Iraqi history is complex and fascinating and justice could never be done to in a single node. Here I will attempt to give an outline, chronologically, as well as highlight the most important themes. In the coming months, and possibly with your help, I will hopefully fill in in greater depth some of the more interesting concepts.
Beginnings ~ Ancient Civilisation is Born
Regardless of your beliefs about the origin of mankind and civilisation -- be they Darwinist or Creationist -- Iraq features at the very dawn of it all. Biblical Mesopotamia is traced to the alluvial plains between the Tigres and Euphrates rivers, also called the Fertile Crescent. The two rivers, in equal measures sustainers and destroyers of human life on a grand scale, cut Iraq into three more-or-less north/south slivers.

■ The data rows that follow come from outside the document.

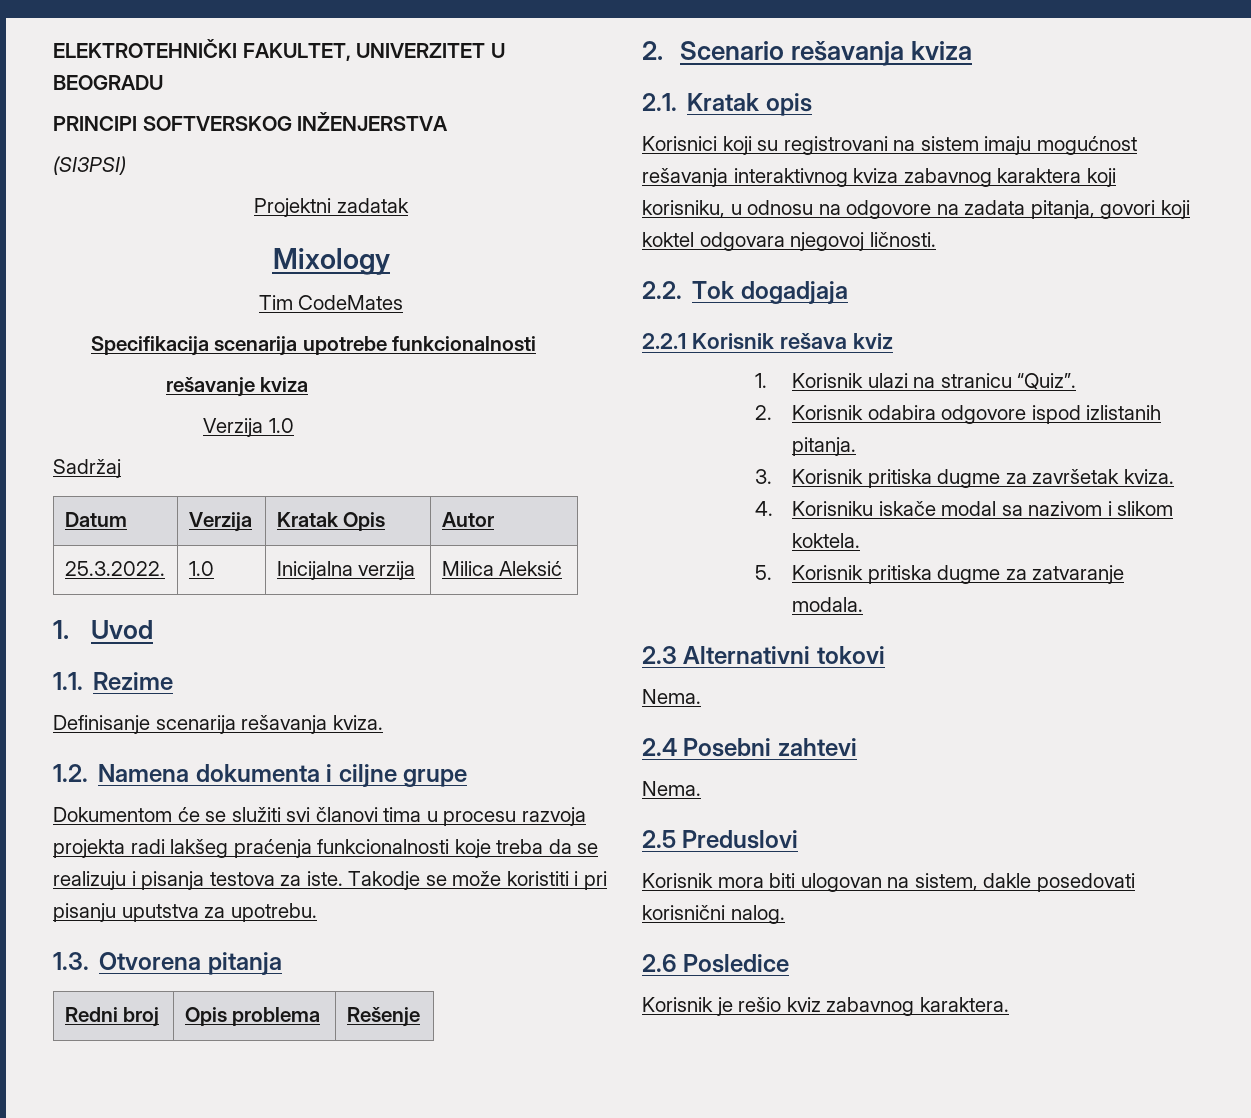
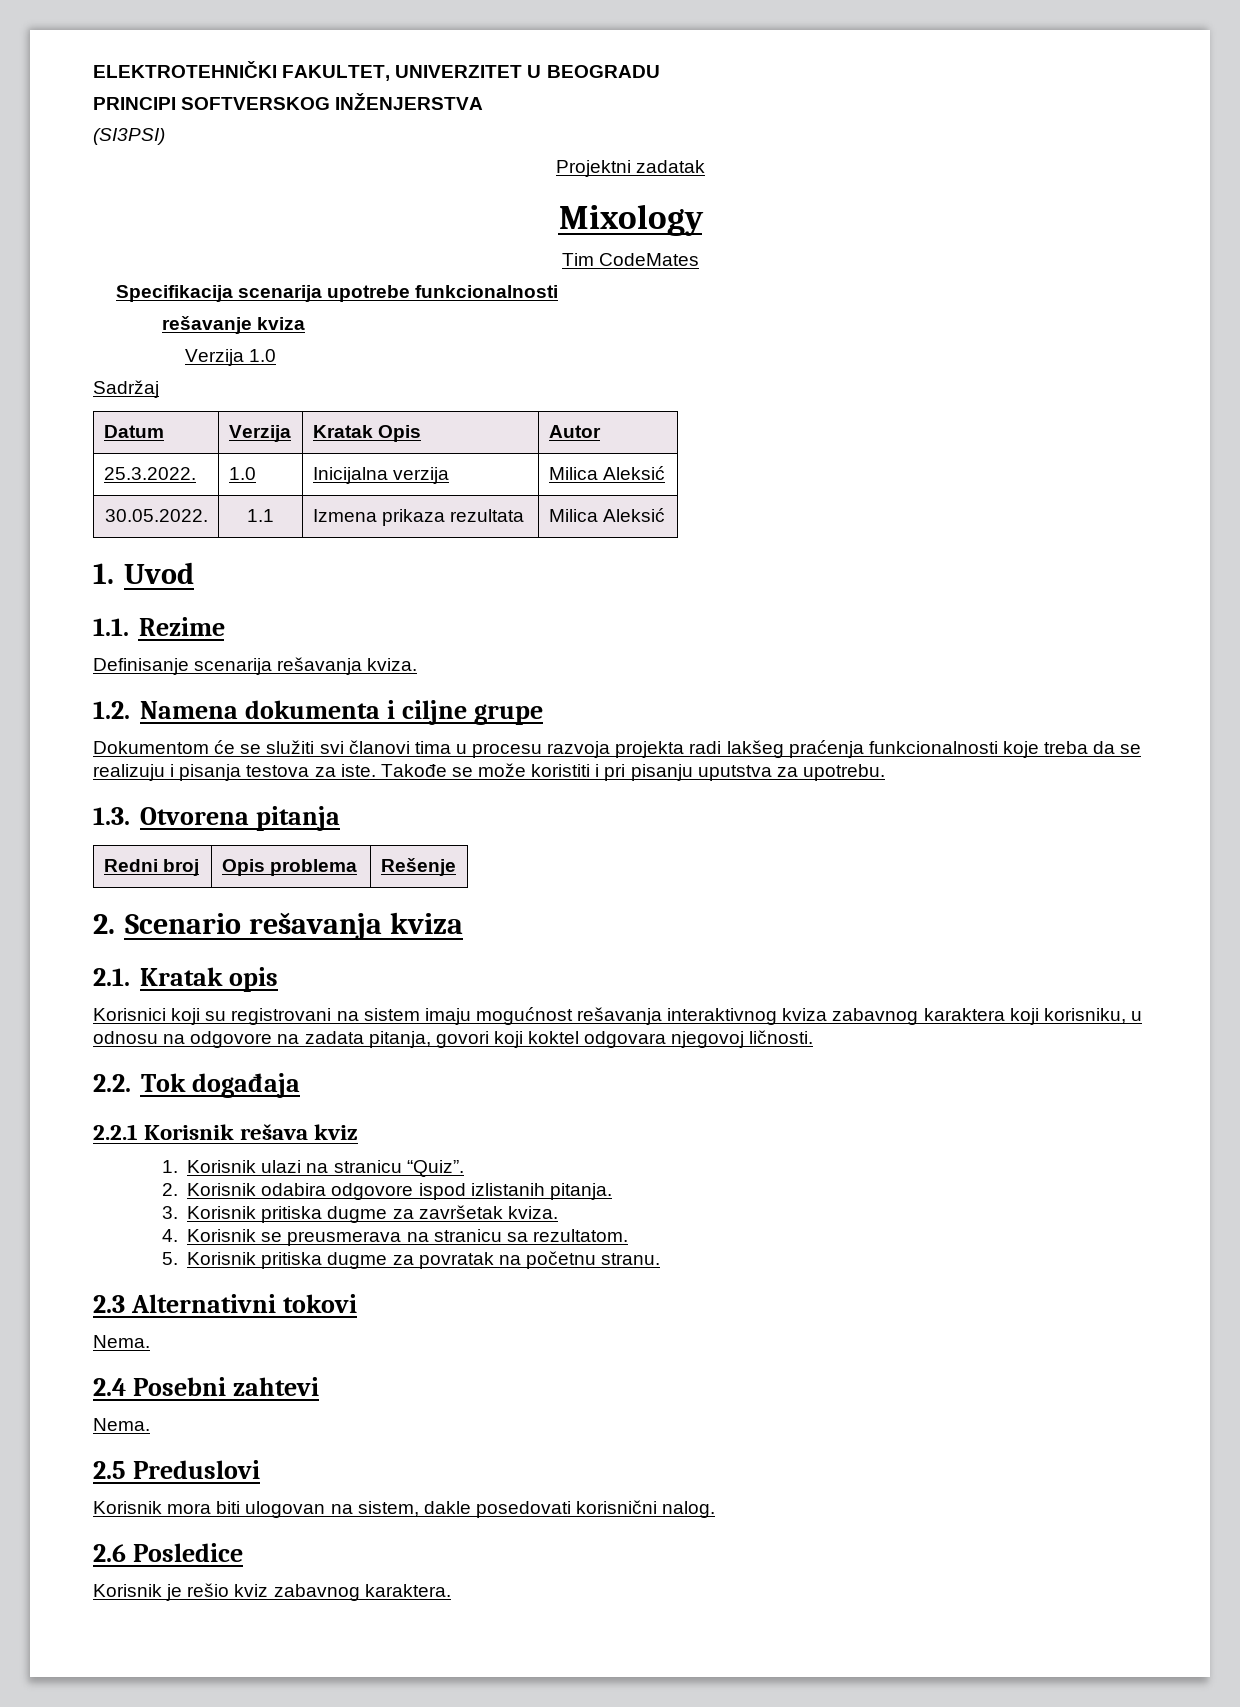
+ 30.05.2022. | 1.1 | Izmena prikaza rezultata | Milica Aleksić
- Takodje se može koristiti i pri pisanju uputstva za upotrebu.
+ Takođe se može koristiti i pri pisanju uputstva za upotrebu.
- 2.2. Tok dogadjaja
+ 2.2. Tok događaja
- 4. Korisniku iskače modal sa nazivom i slikom koktela.
+ 4. Korisnik se preusmerava na stranicu sa rezultatom.
- 5. Korisnik pritiska dugme za zatvaranje modala.
+ 5. Korisnik pritiska dugme za povratak na početnu stranu.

Settlement in Mesopotamia has been traced back to 6000 BC, when migrants from the Turkish and Iranian highlands discovered her fertile soils. Life in early Sumer was governed by the unpredictable rivers. The floods that deposited the fertile alluvium also swept away life, crops, shelters. On a balance, people prevailed, and for the first time ever, around 4000 BC, they were able to grow a surplus of food.
There's no point having more food than you can eat if you don't have a fridge. The natural progression was thus to an organised society, which in turn advanced agricultural practises and increased the surpluses. Word spread and more and more people moved to Sumer from further afield. Historic evidence suggests that the people of Sumer formed a cosmopolitan mix of linguistic and ethnic groups.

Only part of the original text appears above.